:: INFORMATION SUPPLIED ::
+ + + + +

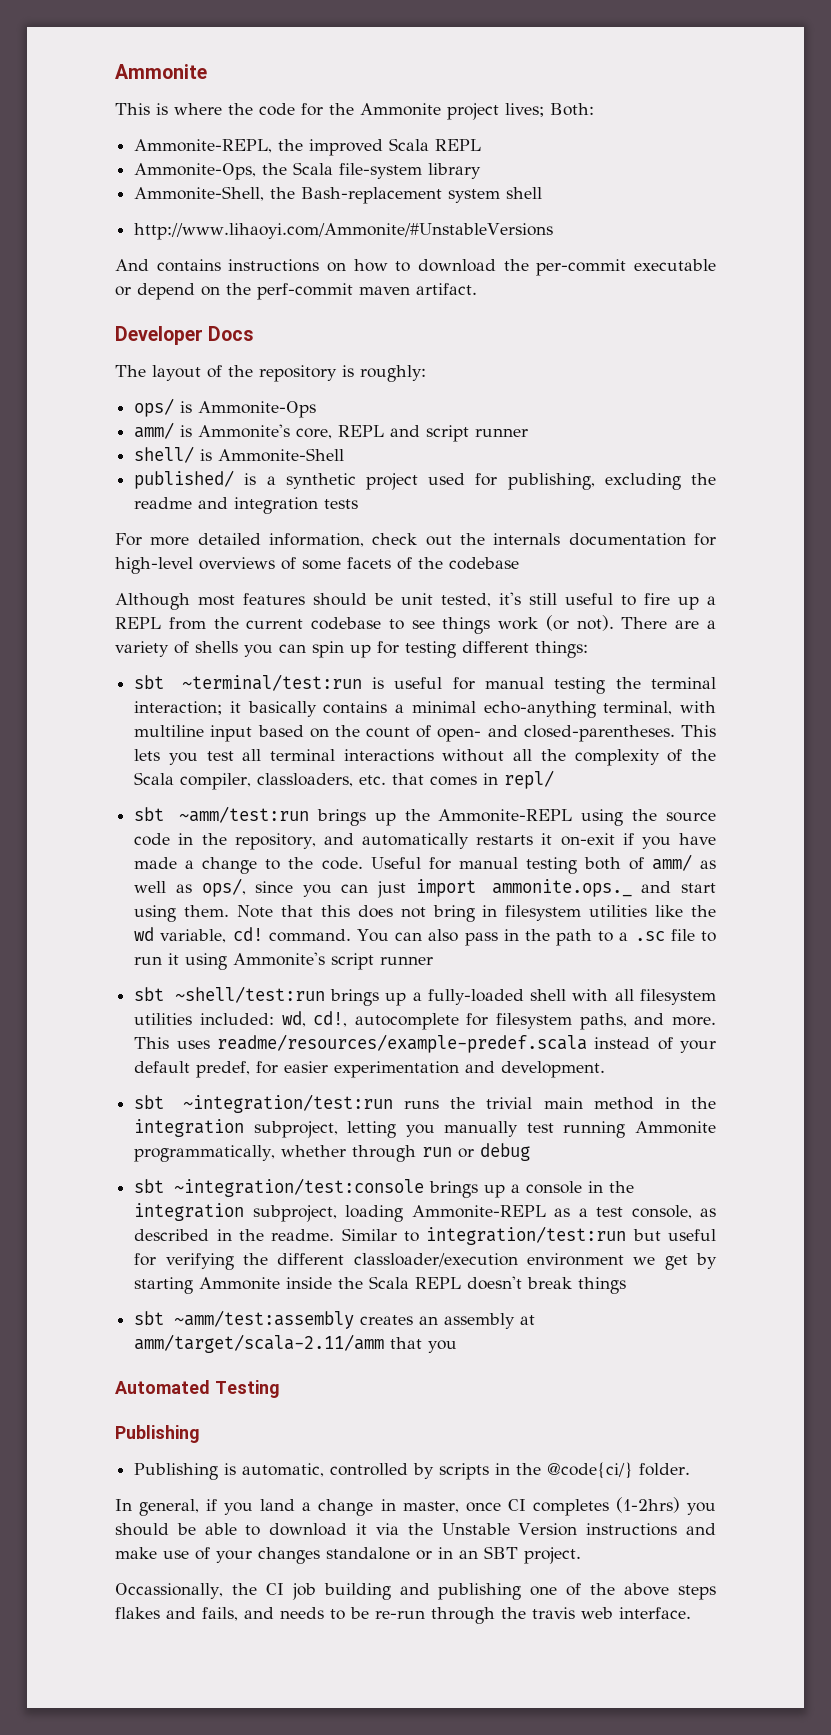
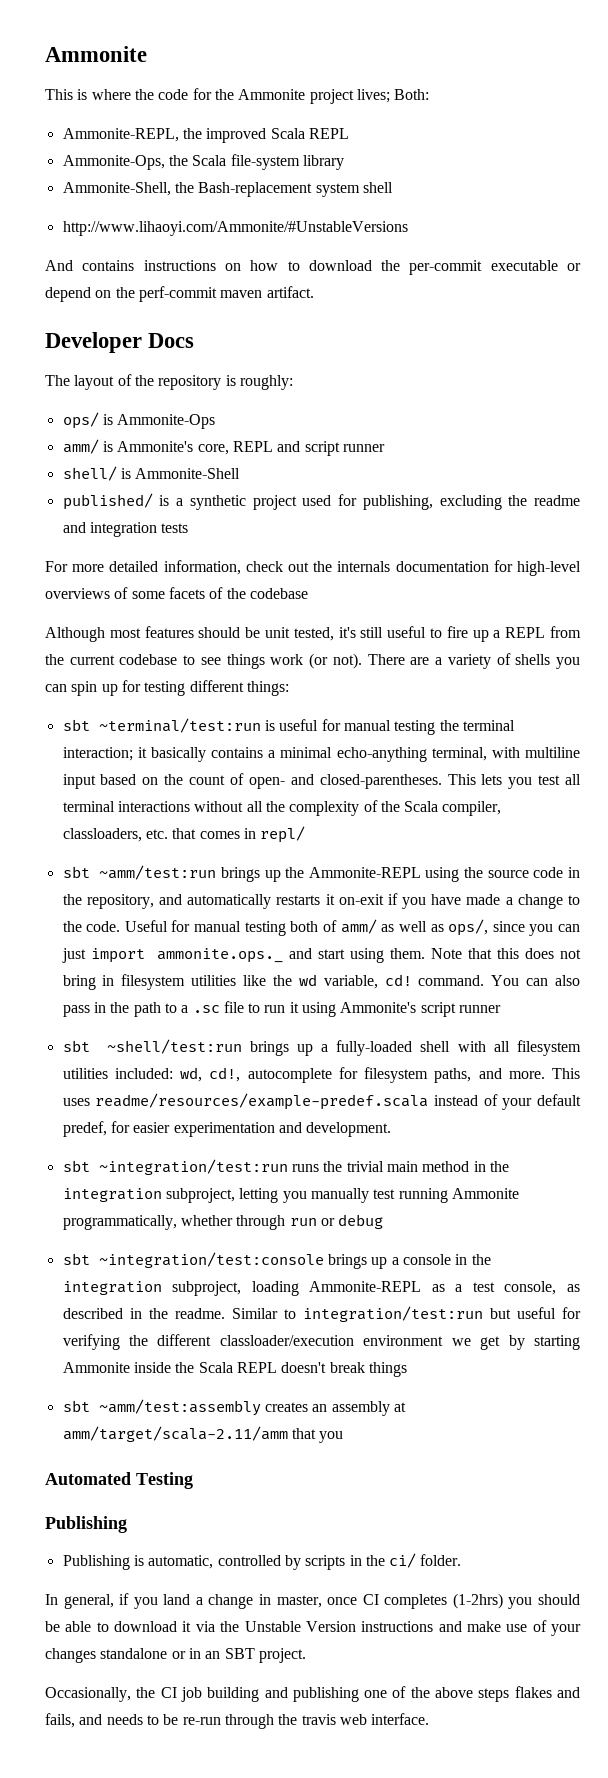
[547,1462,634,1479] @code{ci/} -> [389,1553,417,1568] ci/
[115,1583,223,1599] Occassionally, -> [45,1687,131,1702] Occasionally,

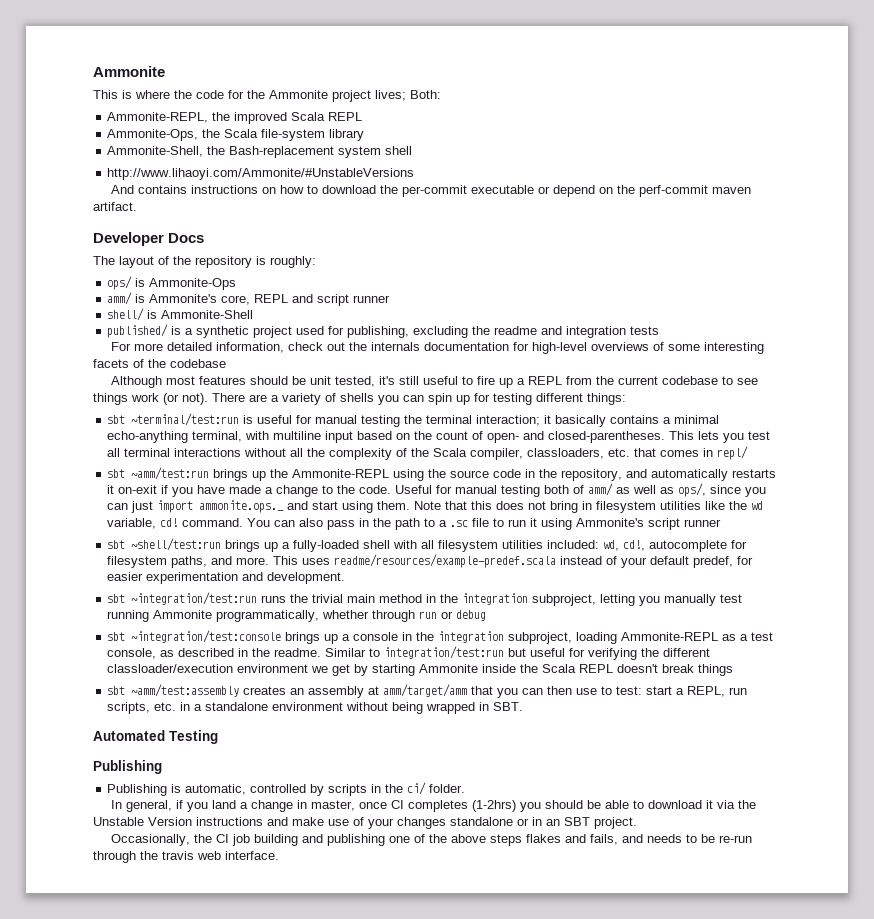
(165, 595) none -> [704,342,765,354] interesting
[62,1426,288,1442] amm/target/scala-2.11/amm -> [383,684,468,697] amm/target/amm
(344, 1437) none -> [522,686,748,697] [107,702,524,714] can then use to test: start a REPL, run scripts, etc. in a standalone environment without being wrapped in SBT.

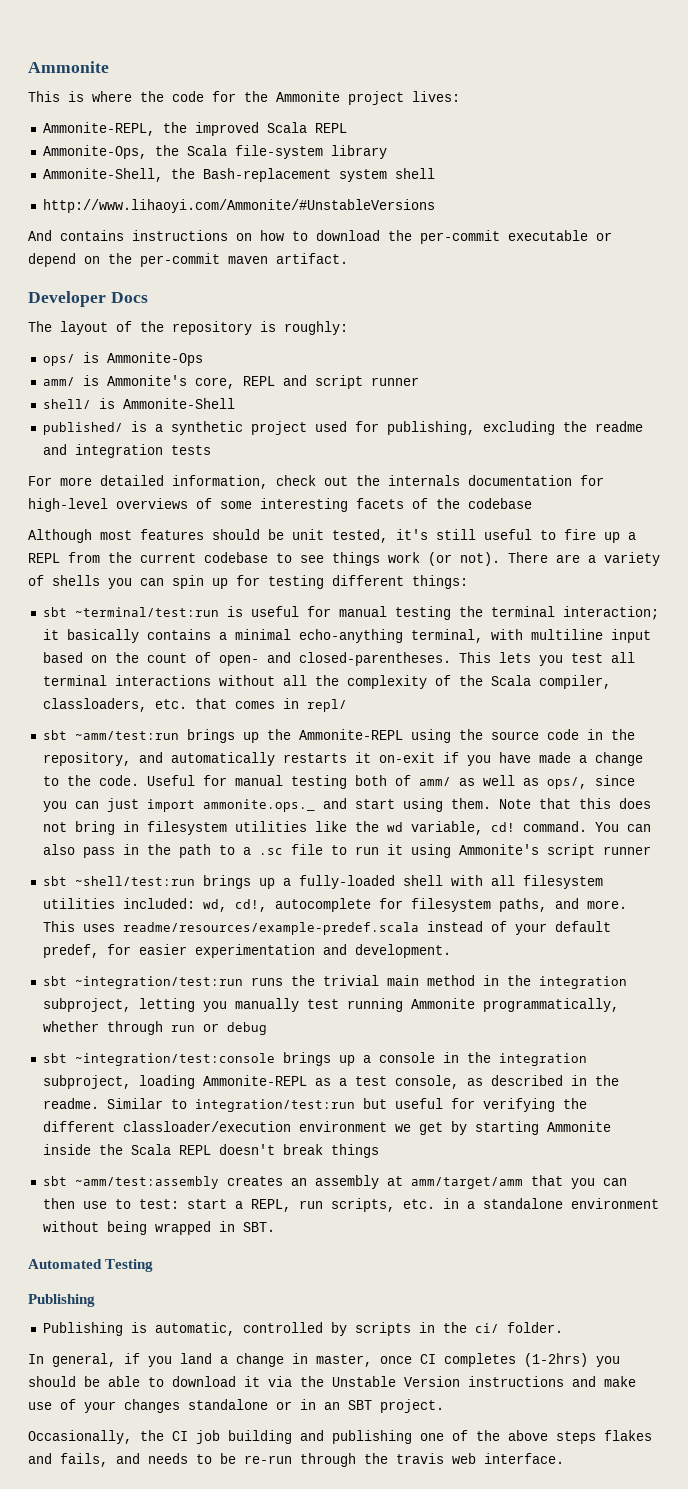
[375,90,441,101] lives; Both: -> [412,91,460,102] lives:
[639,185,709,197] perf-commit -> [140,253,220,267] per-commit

+ + + + +

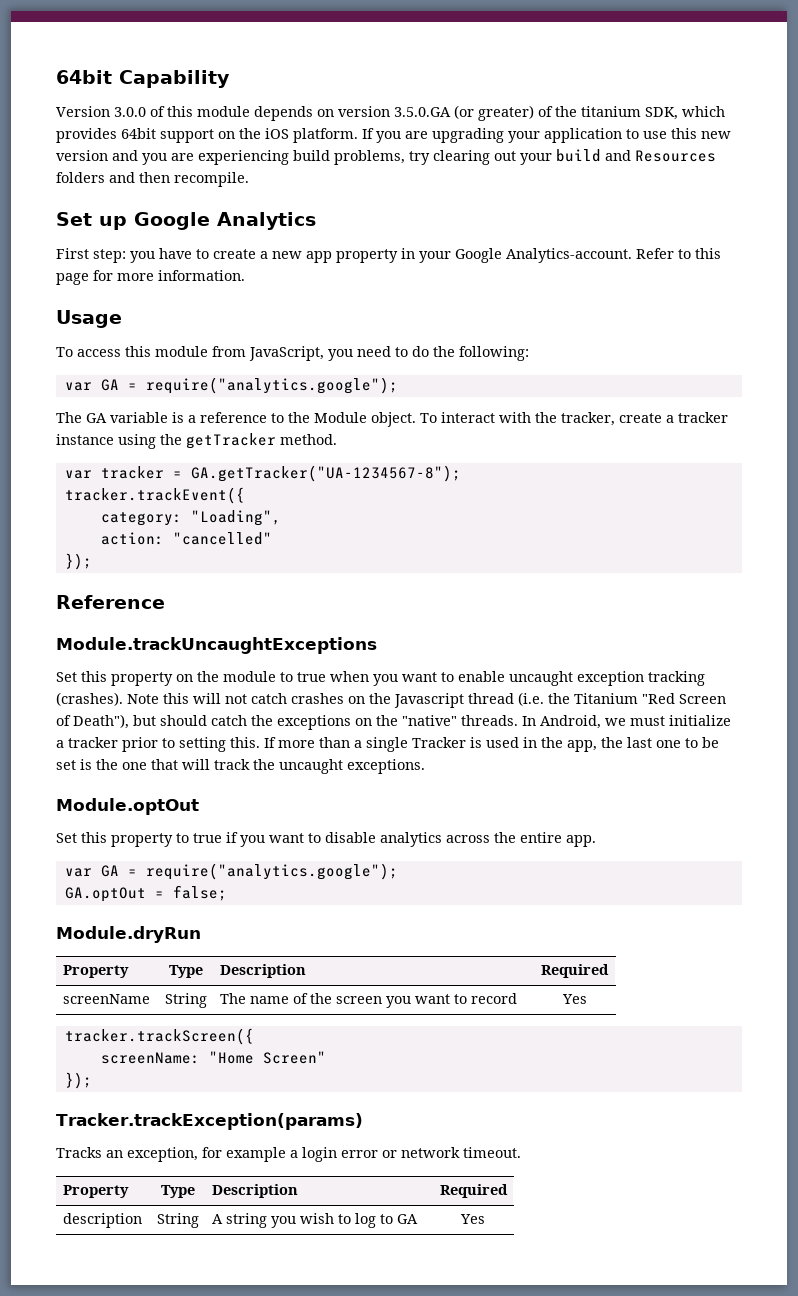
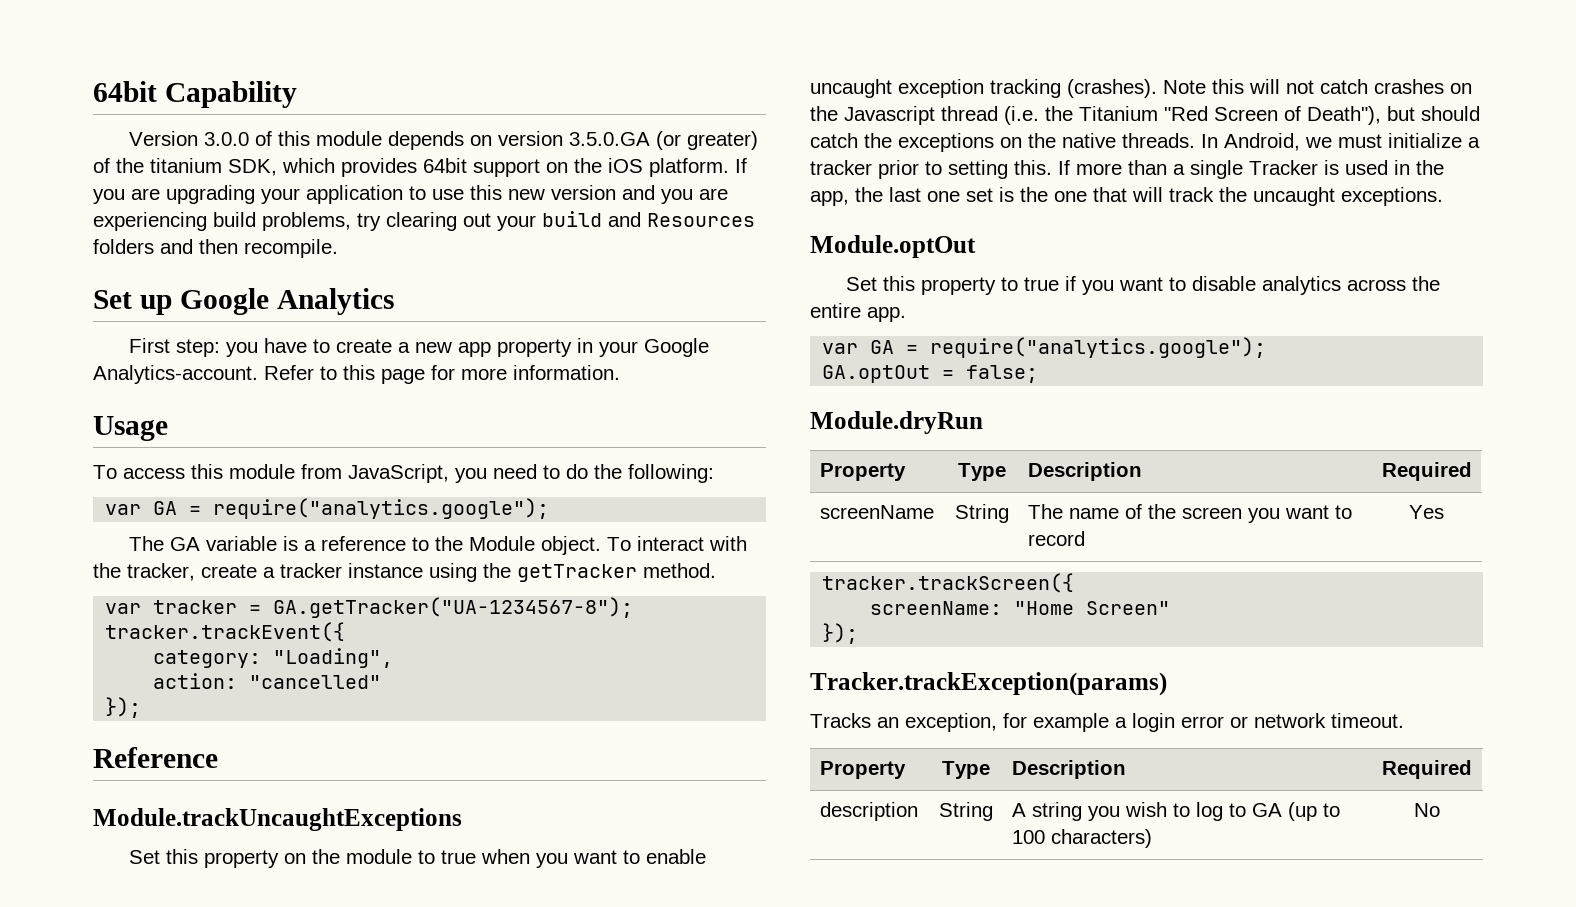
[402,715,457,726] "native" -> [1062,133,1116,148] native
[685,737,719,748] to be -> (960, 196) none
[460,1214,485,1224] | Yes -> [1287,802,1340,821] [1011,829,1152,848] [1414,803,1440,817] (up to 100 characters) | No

+ + + + +

:: YOUR TASK ::
Total the lines in the records above that contain the string "none". Write only that total.

:: COMPLETED TASK ::
3